This is the first in a series of posts.
Over the past few months, it’s been revealed that several law schools are trying to buy out the contracts of significant numbers of their tenured faculty, and it’s likely that quite a few more are doing so on the down low. The terms of these buyouts naturally vary by institution, but after having looked into this at a number of schools I can say that a fairly standard package is something like two years of salary in return for an immediate resignation (this sum is sometimes paid all at once, but more commonly it’s disbursed over two to five years).
From a game theoretical perspective, rational maximizers of their utility at law schools that are under some sort of fiscal stress — a category that is coming to include the large majority of schools — will no doubt make a number of calculations.

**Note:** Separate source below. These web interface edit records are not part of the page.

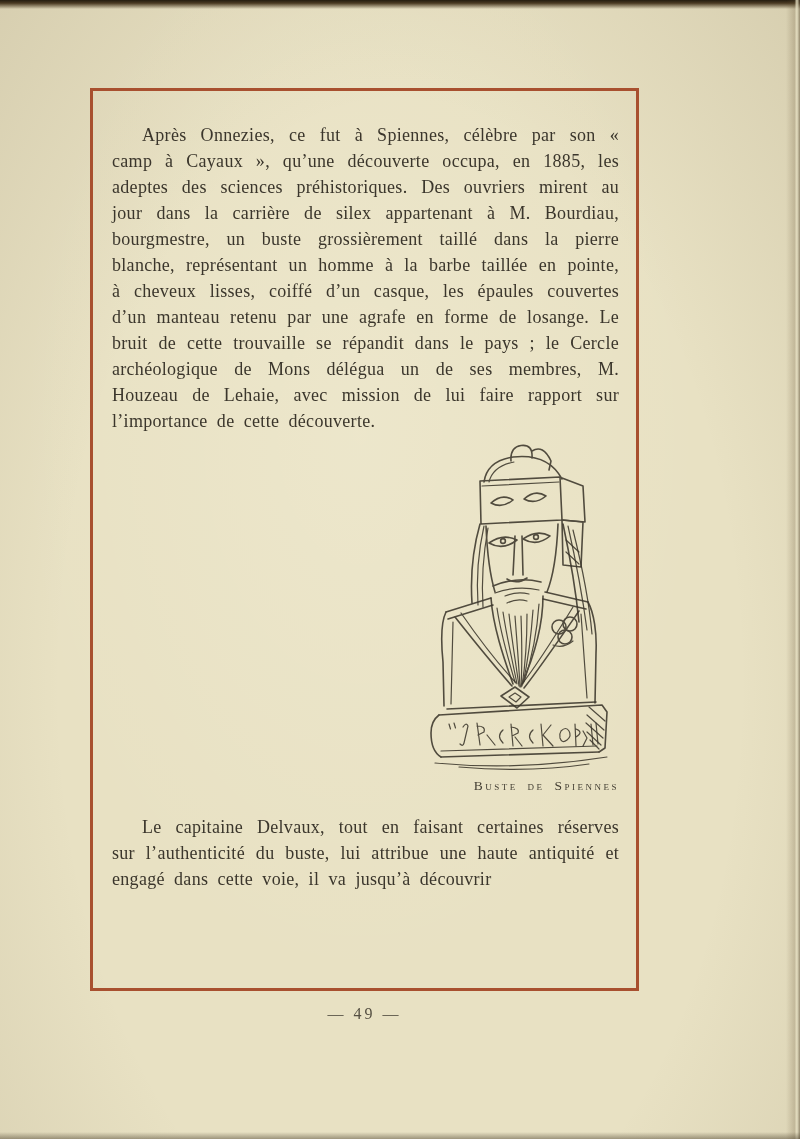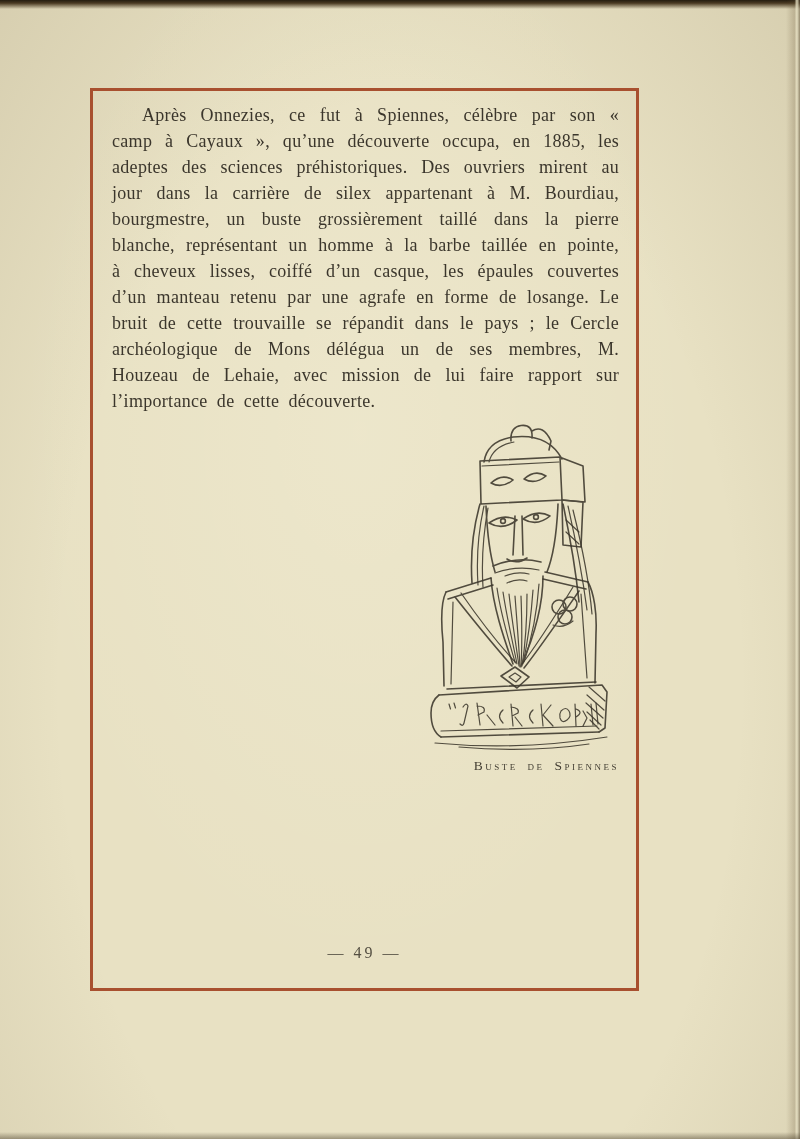"Après Onnezies, ce fut à" p.indent { margin-top: none -> 20px }
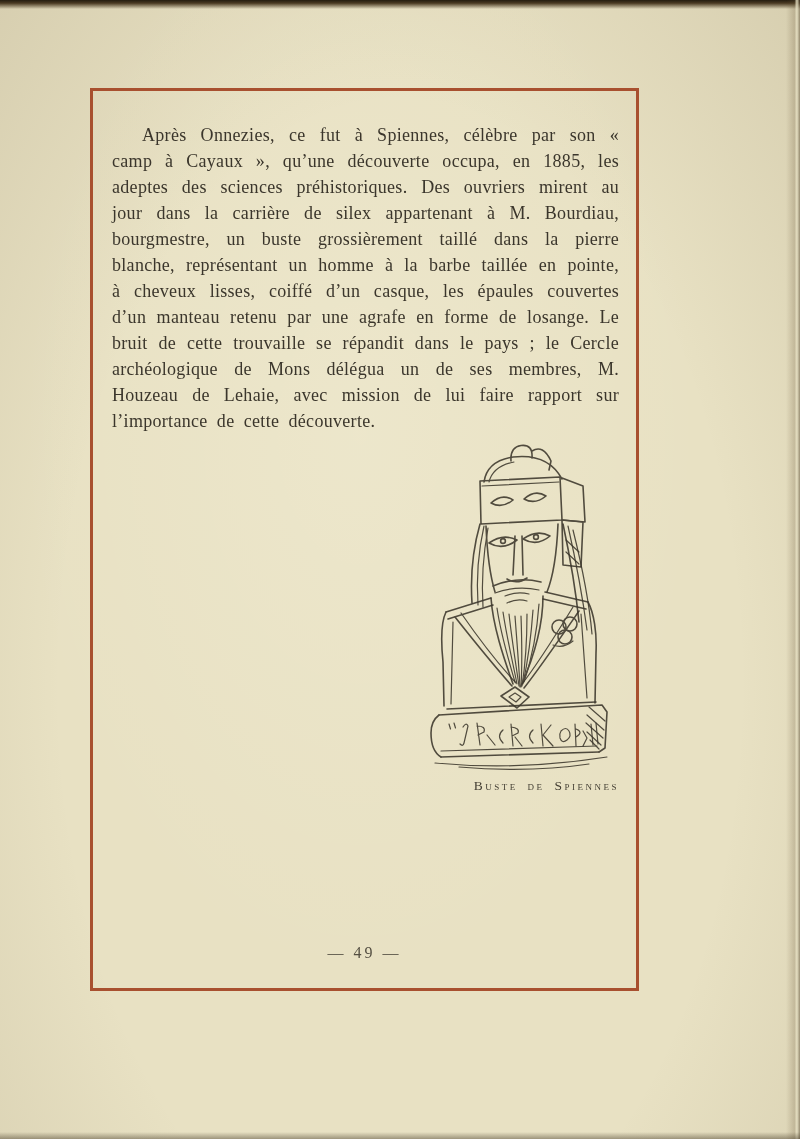"Le capitaine Delvaux, tout en" p.indent { html: none -> <p>Le capitaine Delvaux, tout en faisant certaines réserves sur l’authenticité du buste, lui attribue une haute antiquité et engagé dans cette voie, il va jusqu’à découvrir</p> }
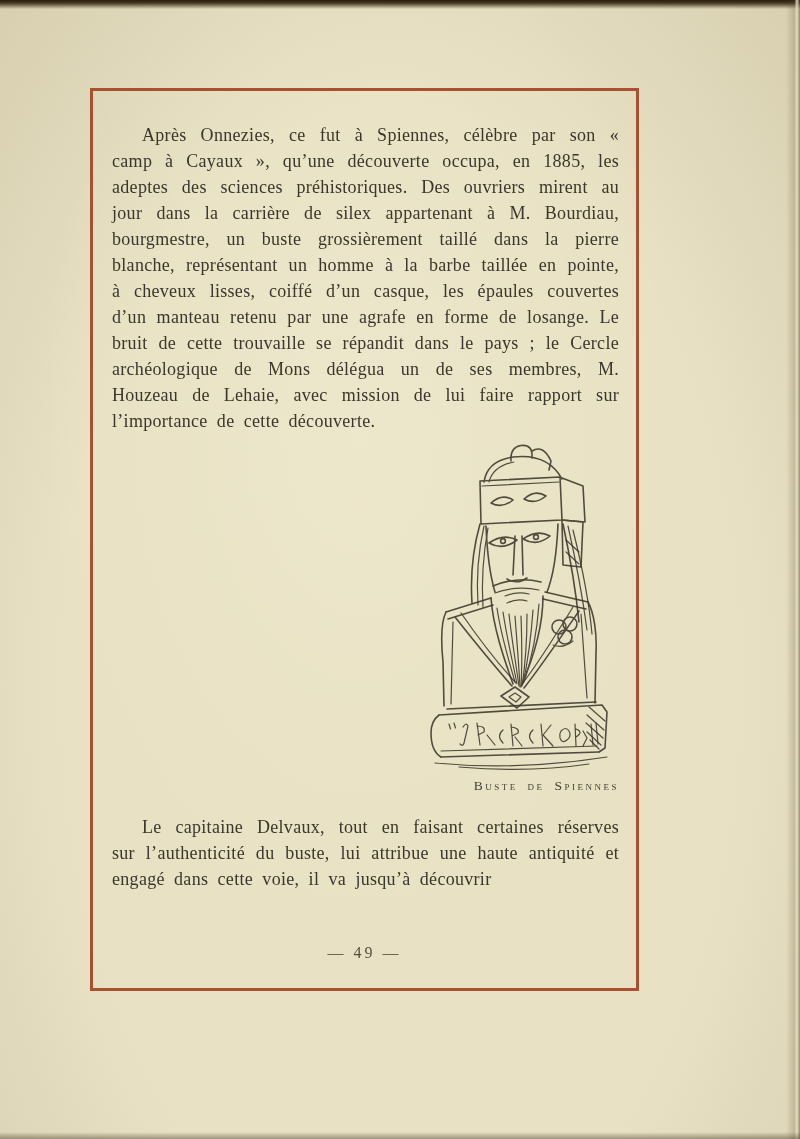"— 49 —" .pagination { top: 944px -> 1005px }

First, senior faculty who were mulling imminent retirement before the wave of buyouts struck are now perversely incentivized not to quit, since it “makes sense” for them to try to wait out their employer until it offers a golden handshake.
Second, some people are no doubt considering the possibilities of double dipping, by retiring from a their current faculty and then taking a job at another school (of course the spread of the fiscal crisis across legal academia is making it harder to pull off this particular move).
Third, some faculty are now consulting employment lawyers, since attempts to procure putatively voluntary buyouts can end up violating age discrimination laws.
I’ll have more to say about these factors in another post, but here I’m going to offer a glimpse into the remarkably diverse world of the finances of contemporary American law schools.
You can learn a lot about the fiscal structure of a law school by dividing the school’s total effective tuition by its total full time faculty. Calculating total effective tuition within a tolerable degree of accuracy isn’t very difficult, given the information schools now must reveal in the ABA 509 disclosures. The 509 forms now require schools to disclose what percentage of their JD students get discounts on sticker tuition, and what the median, 75th percentile, and 25th percentile discount is. In addition, the ABA is now publishing data on how many non-JD students each school enrolls in post-JD (LLM) and post-BA (these are the various new “masters of law” degrees) programs.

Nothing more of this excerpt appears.